A long-term recruitment campaign

His team has already been equipped with everything needed to conduct this research, notably optical tweezers — an invention that won Arthur Ashkin the Nobel Prize for Physics in 2018. These tools are used to capture and handle very small objects. In this case, they will be put to work in stretching out cells’ membranes, or to shake the contents of their nuclei, converting light energy into mechanical force. The ERC Consolidator Grant will now allow him to recruit four young researchers to get started on the work. “The European Research Council’s substantial long-term funding is invaluable in bringing ambitious, complex projects to life.

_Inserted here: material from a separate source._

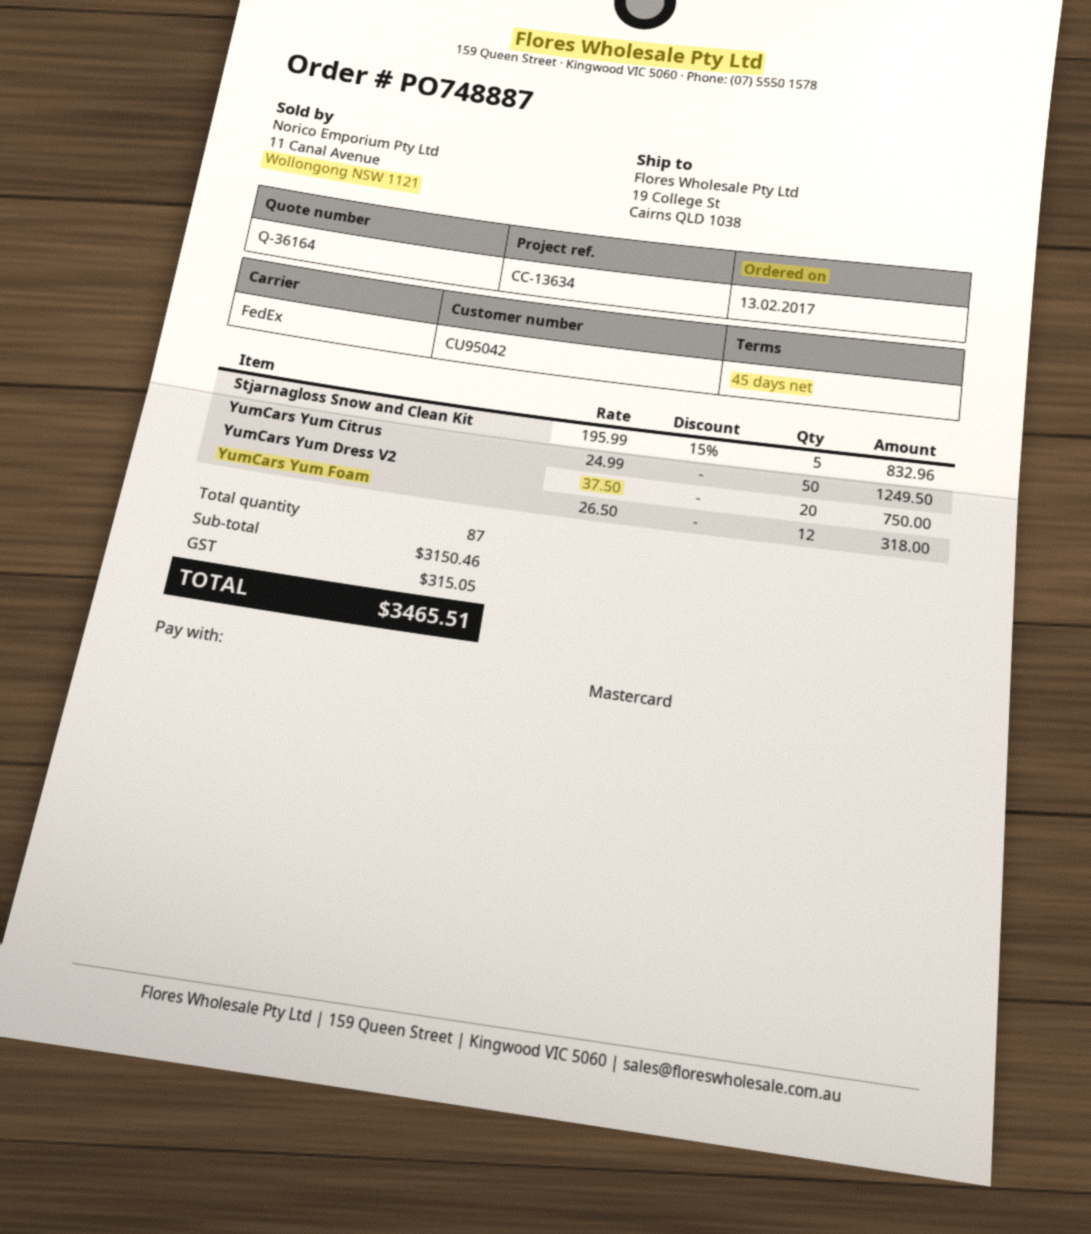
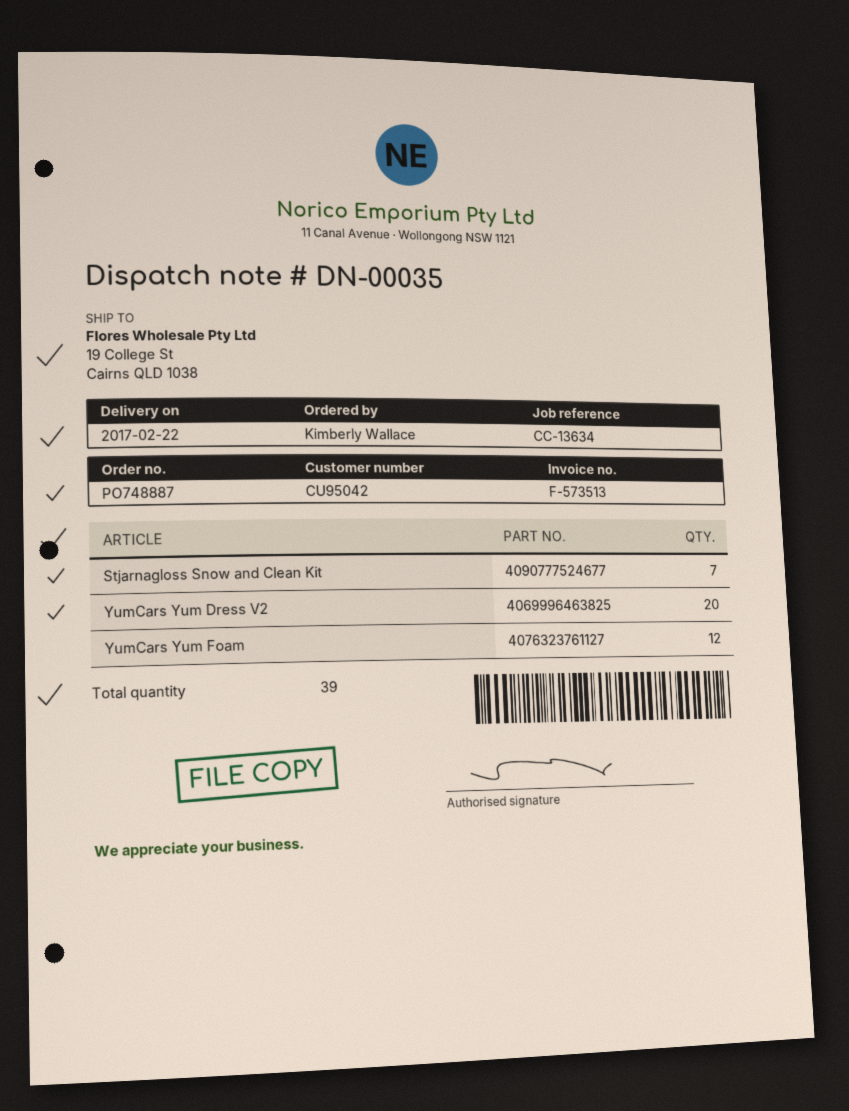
Stjarnagloss Snow and Clean Kit: 5 -> 7
YumCars Yum Citrus: 50 -> none
total quantity: 87 -> 39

They are vital, in addition to the short- and medium-term grants issued by French bodies,” the researcher notes.

The research carried out at Institut Curie’s Genetics and Developmental Biology research unit is regularly awarded ERC funding, and provides other scientists working on cancer with much-valued insights. Following on from Renata Basto, Antonin Morillon and Danijela Matic Vignjevic, Jean-Léon Maître is the fourth Institut Curie researcher to successfully secure an ERC Starting Grant followed immediately by a Consolidator Grant, proof if ever was needed of just how vibrant and highly innovative basic research is at Institut Curie.